▸ **Work order**:
All of the entries should be restated word for word, but without their pictures.

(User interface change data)
--- --- ---

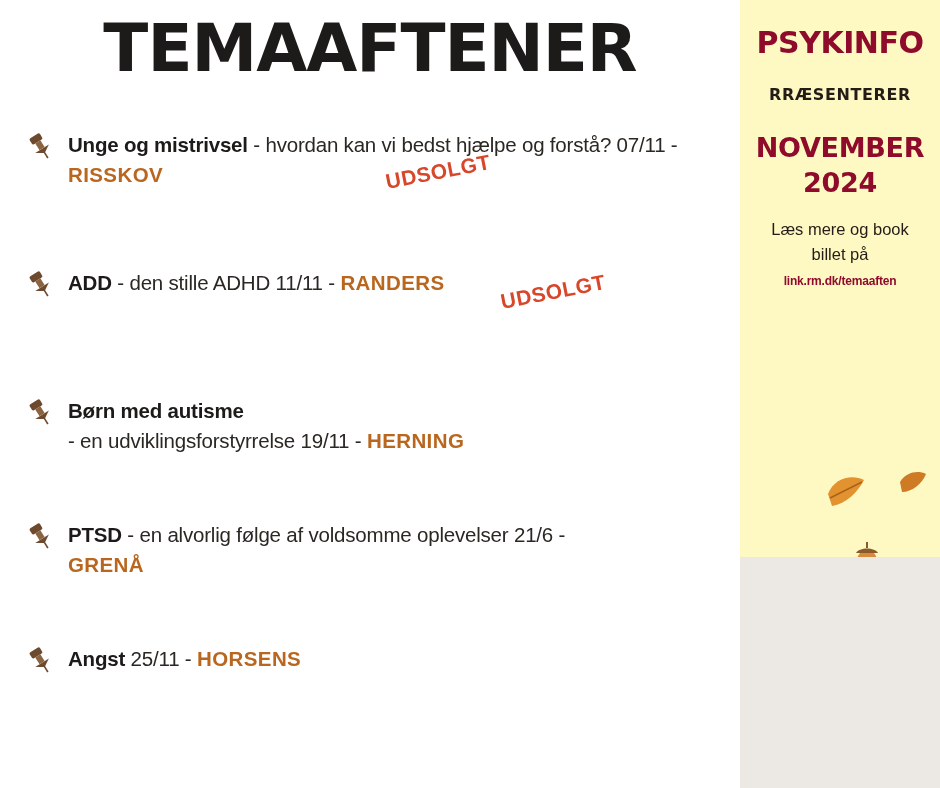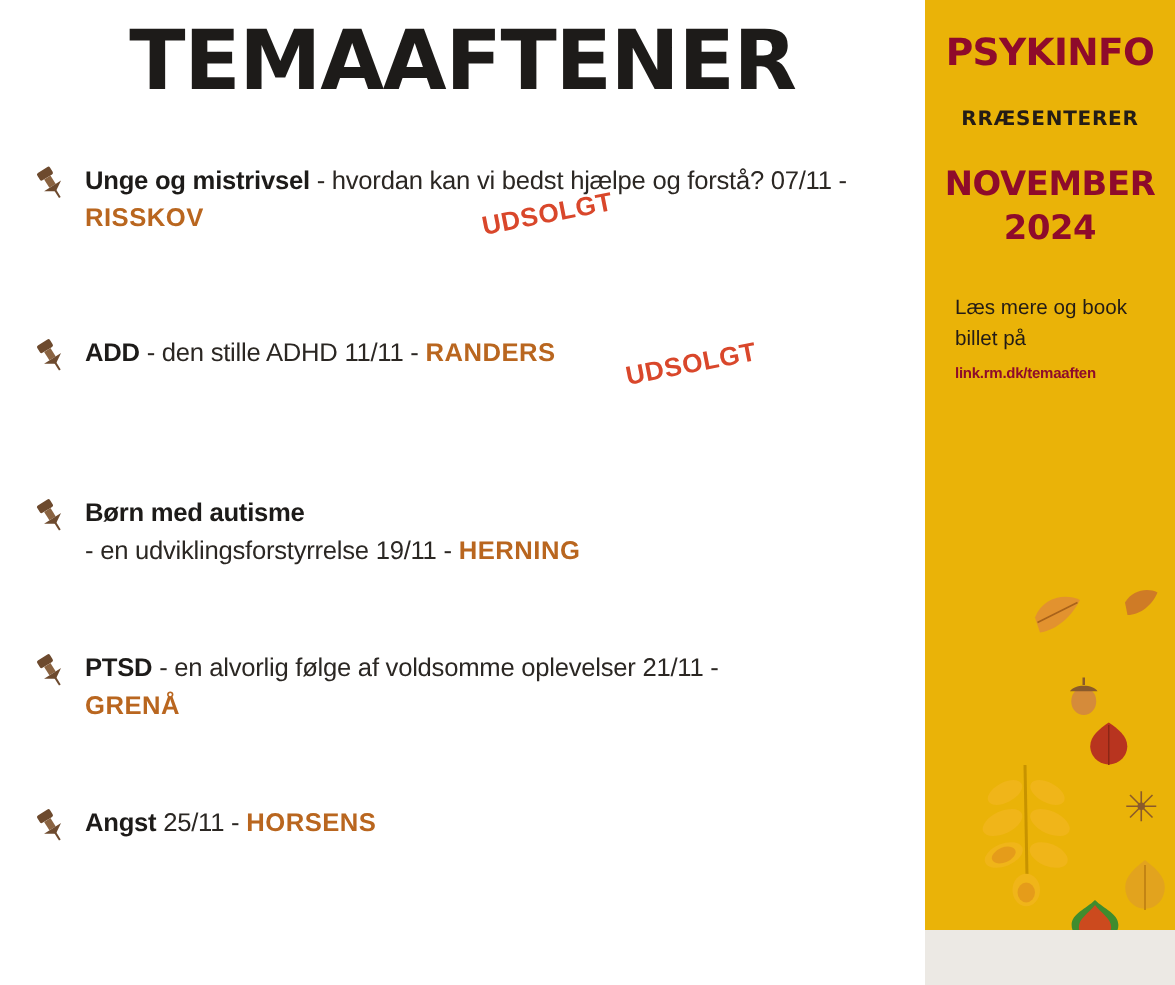--- a/index.html
+++ b/index.html
@@ -90,8 +90,8 @@
   .right {
     position: relative;
     width: 200px;
-    height: 744px;
-    background: #eab308;
+    height: 557px;
+    background: #fef9c3;
     overflow: hidden;
   }
   .brand {

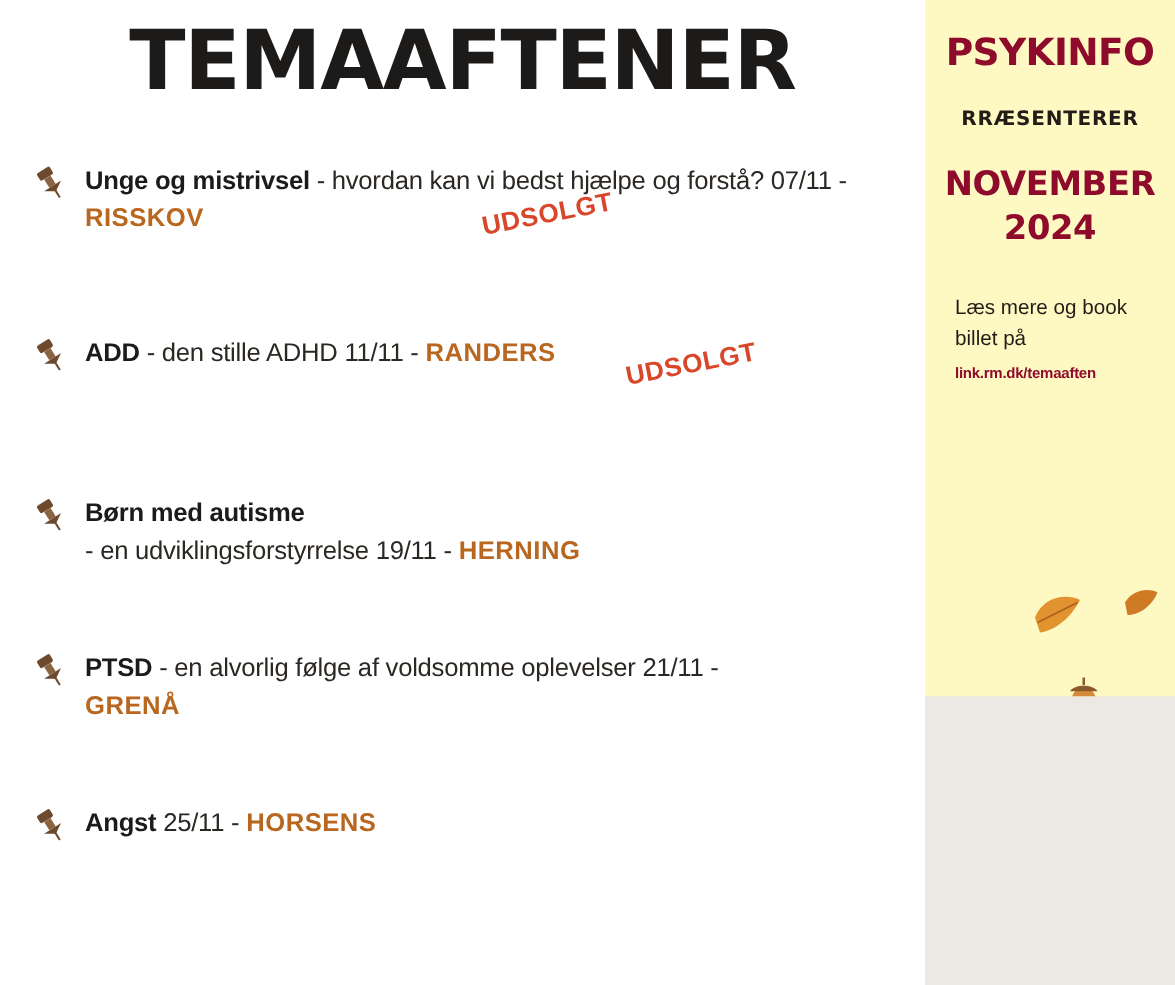--- a/index.html
+++ b/index.html
@@ -124,11 +124,12 @@
     letter-spacing: -0.3px;
   }
   .book-info {
-    margin-top: 34px;
+    margin-top: 17px;
+    text-align: center;
     font-size: 16.5px;
     line-height: 25px;
     color: #241c16;
-    padding: 0 24px;
+    padding: 0 8px;
   }
   .book-link {
     display: block;

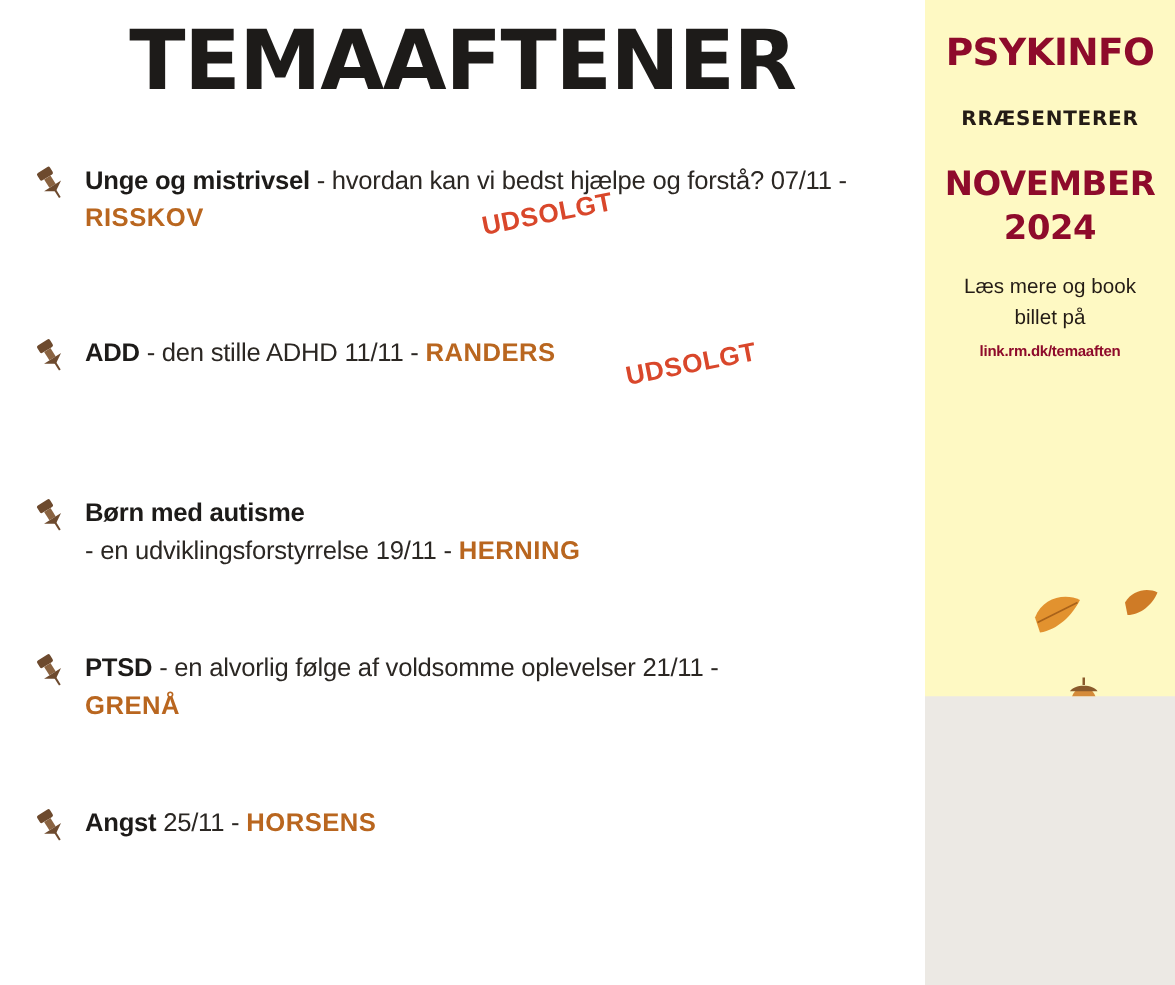--- a/index.html
+++ b/index.html
@@ -218,7 +218,7 @@
           </svg>
         </span>
         <div class="event-text">
-          <span class="b">PTSD</span><span> - en alvorlig følge af voldsomme oplevelser 21/11 - </span><br><span class="place" style="margin-left:0;">GRENÅ</span>
+          <span class="b">PTSD</span><span> - en alvorlig følge af voldsomme oplevelser 21/6 - </span><br><span class="place" style="margin-left:0;">GRENÅ</span>
         </div>
       </div>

--- --- ---

▸ **Answer**:
--- a/index.html
+++ b/index.html
@@ -90,8 +90,8 @@
   .right {
     position: relative;
     width: 200px;
-    height: 744px;
-    background: #eab308;
+    height: 557px;
+    background: #fef9c3;
     overflow: hidden;
   }
   .brand {

--- a/index.html
+++ b/index.html
@@ -124,11 +124,12 @@
     letter-spacing: -0.3px;
   }
   .book-info {
-    margin-top: 34px;
+    margin-top: 17px;
+    text-align: center;
     font-size: 16.5px;
     line-height: 25px;
     color: #241c16;
-    padding: 0 24px;
+    padding: 0 8px;
   }
   .book-link {
     display: block;

--- a/index.html
+++ b/index.html
@@ -218,7 +218,7 @@
           </svg>
         </span>
         <div class="event-text">
-          <span class="b">PTSD</span><span> - en alvorlig følge af voldsomme oplevelser 21/11 - </span><br><span class="place" style="margin-left:0;">GRENÅ</span>
+          <span class="b">PTSD</span><span> - en alvorlig følge af voldsomme oplevelser 21/6 - </span><br><span class="place" style="margin-left:0;">GRENÅ</span>
         </div>
       </div>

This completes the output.